THE TASK: Please return every line from the entries that has the string "folder" in it.

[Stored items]
◇ ◇ ◇ ◇

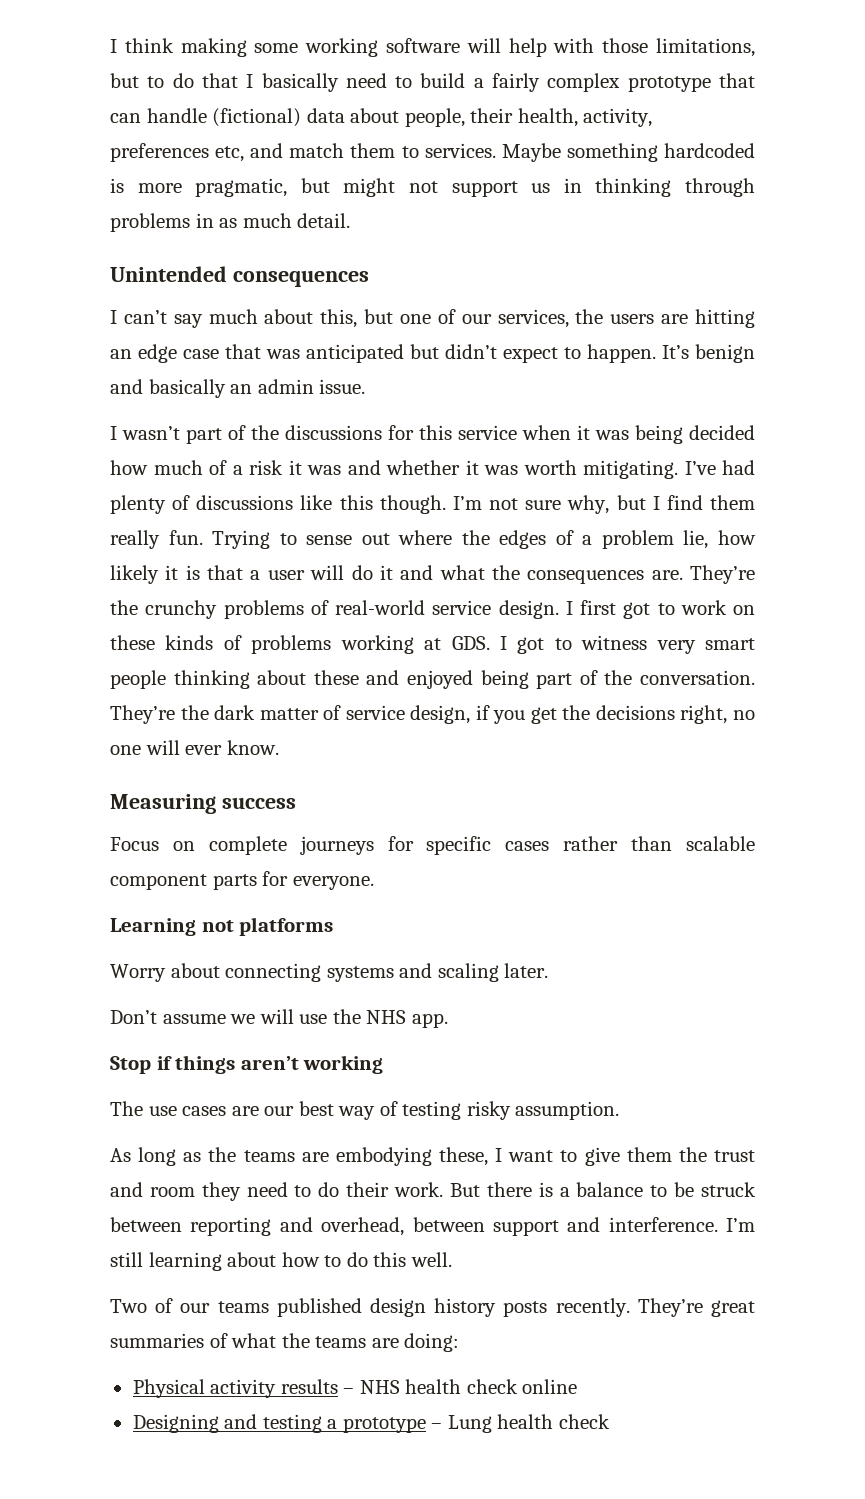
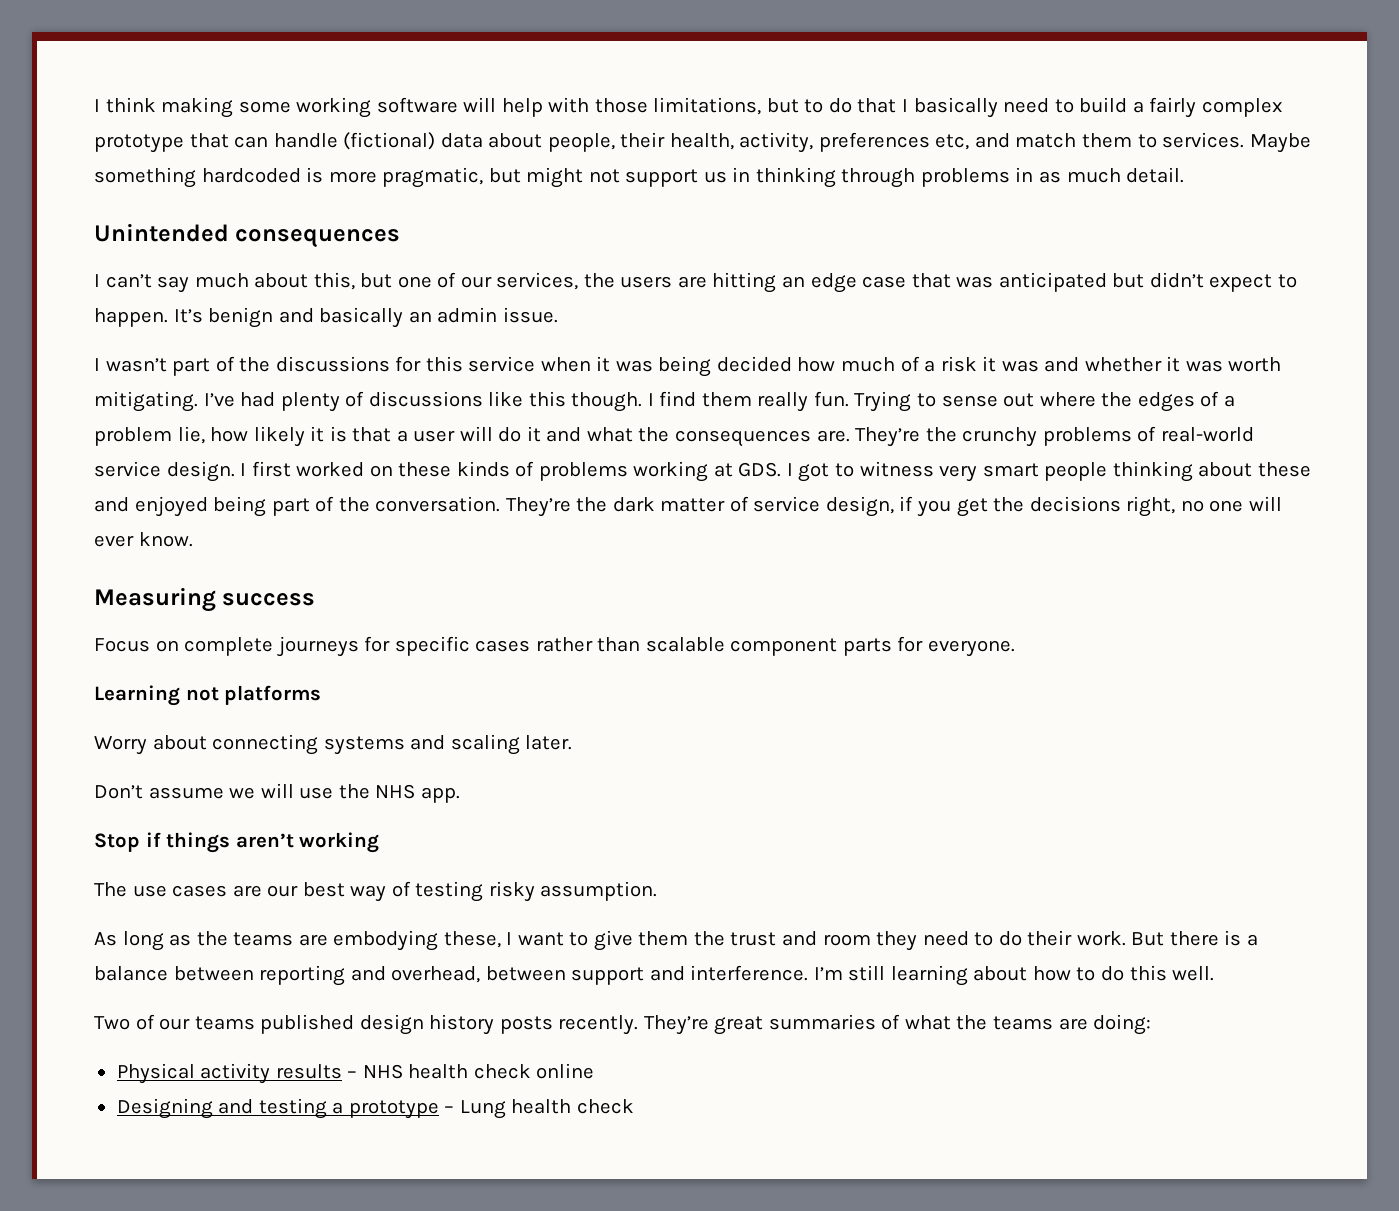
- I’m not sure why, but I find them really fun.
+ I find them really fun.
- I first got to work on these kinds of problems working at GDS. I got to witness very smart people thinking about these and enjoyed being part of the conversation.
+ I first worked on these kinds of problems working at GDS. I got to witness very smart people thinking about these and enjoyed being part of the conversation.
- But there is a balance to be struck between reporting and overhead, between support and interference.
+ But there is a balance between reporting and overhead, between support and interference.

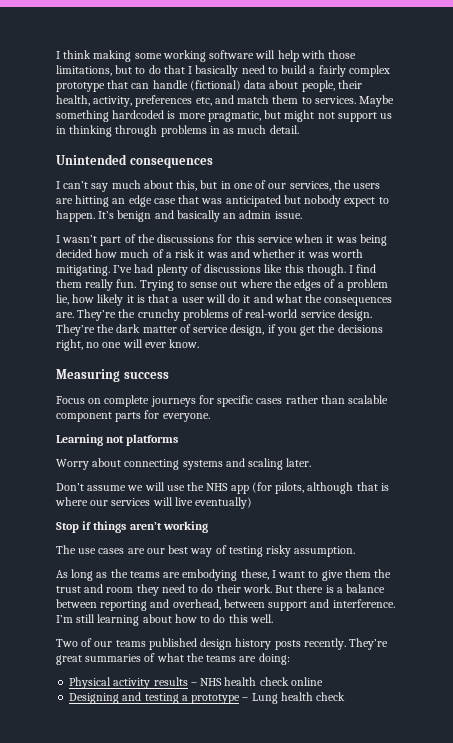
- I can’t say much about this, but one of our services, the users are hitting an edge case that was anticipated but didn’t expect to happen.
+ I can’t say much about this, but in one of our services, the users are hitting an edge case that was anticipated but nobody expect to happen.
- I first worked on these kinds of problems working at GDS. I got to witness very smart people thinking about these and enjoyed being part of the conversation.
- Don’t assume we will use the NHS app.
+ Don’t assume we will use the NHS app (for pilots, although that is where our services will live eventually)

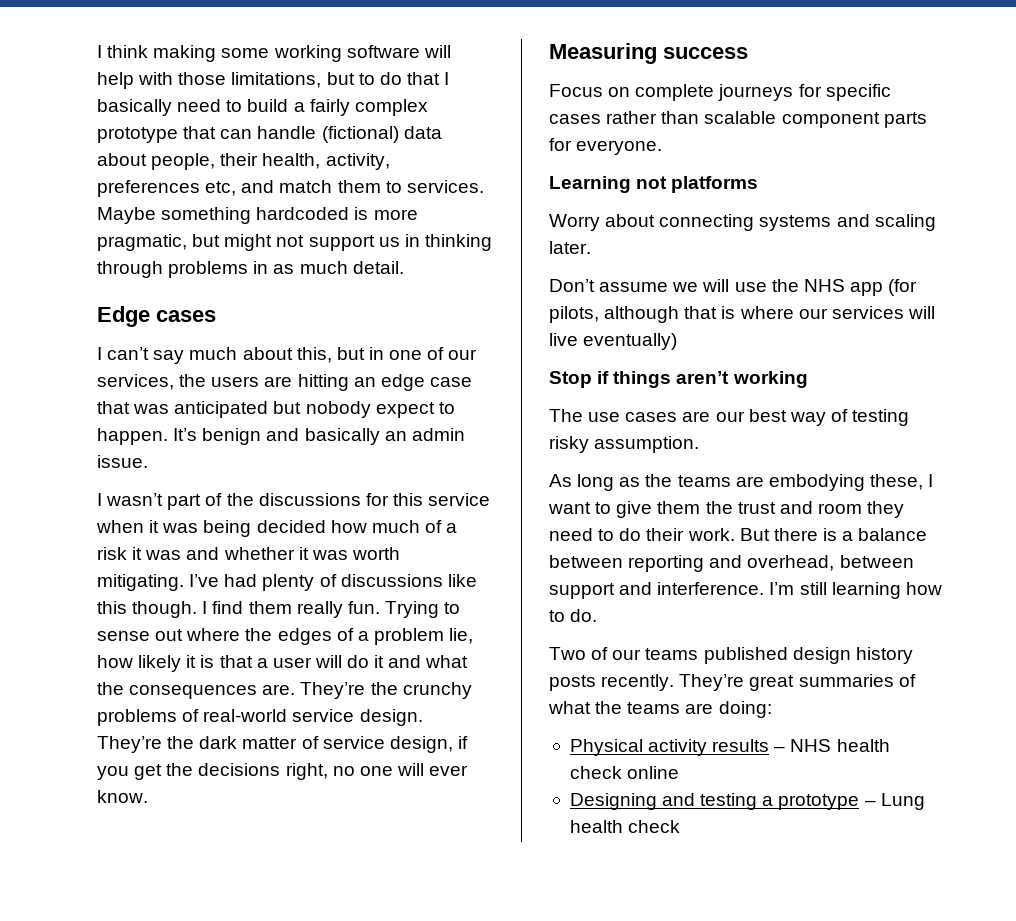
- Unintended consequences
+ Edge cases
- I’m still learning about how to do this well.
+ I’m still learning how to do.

◇ ◇ ◇ ◇

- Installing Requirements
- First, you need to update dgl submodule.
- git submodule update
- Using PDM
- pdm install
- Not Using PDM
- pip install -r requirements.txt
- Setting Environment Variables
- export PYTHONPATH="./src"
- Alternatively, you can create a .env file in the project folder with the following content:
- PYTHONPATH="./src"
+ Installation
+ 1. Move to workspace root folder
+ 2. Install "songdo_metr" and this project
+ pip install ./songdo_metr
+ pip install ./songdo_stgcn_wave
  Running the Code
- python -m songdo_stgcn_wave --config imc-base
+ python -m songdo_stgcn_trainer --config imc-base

◇ ◇ ◇ ◇

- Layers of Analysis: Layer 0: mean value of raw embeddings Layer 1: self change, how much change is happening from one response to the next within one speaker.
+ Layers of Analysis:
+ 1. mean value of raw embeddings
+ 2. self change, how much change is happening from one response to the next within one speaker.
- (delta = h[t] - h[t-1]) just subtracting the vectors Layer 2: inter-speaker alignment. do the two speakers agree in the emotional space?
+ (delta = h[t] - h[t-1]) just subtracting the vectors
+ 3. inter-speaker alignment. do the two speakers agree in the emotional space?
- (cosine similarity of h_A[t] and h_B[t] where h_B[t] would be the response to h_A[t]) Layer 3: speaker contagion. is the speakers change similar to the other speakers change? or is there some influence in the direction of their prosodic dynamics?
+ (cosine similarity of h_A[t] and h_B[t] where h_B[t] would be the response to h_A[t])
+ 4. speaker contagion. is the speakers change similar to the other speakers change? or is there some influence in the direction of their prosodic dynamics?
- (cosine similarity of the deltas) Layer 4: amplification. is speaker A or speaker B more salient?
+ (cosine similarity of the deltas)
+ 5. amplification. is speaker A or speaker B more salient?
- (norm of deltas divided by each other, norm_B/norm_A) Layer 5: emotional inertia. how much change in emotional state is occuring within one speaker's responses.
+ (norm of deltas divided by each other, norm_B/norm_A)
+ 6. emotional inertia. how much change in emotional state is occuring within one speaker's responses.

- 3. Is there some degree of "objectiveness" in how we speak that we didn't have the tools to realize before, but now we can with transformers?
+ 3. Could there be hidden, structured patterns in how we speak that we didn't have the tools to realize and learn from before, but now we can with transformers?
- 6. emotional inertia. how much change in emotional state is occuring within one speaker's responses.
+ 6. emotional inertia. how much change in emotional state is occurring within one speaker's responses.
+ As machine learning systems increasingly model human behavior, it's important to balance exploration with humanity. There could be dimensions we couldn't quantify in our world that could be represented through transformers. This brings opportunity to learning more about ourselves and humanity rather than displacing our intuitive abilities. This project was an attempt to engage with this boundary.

◇ ◇ ◇ ◇

COMPLETED EXERCISE:
- Alternatively, you can create a .env file in the project folder with the following content:
+ 1. Move to workspace root folder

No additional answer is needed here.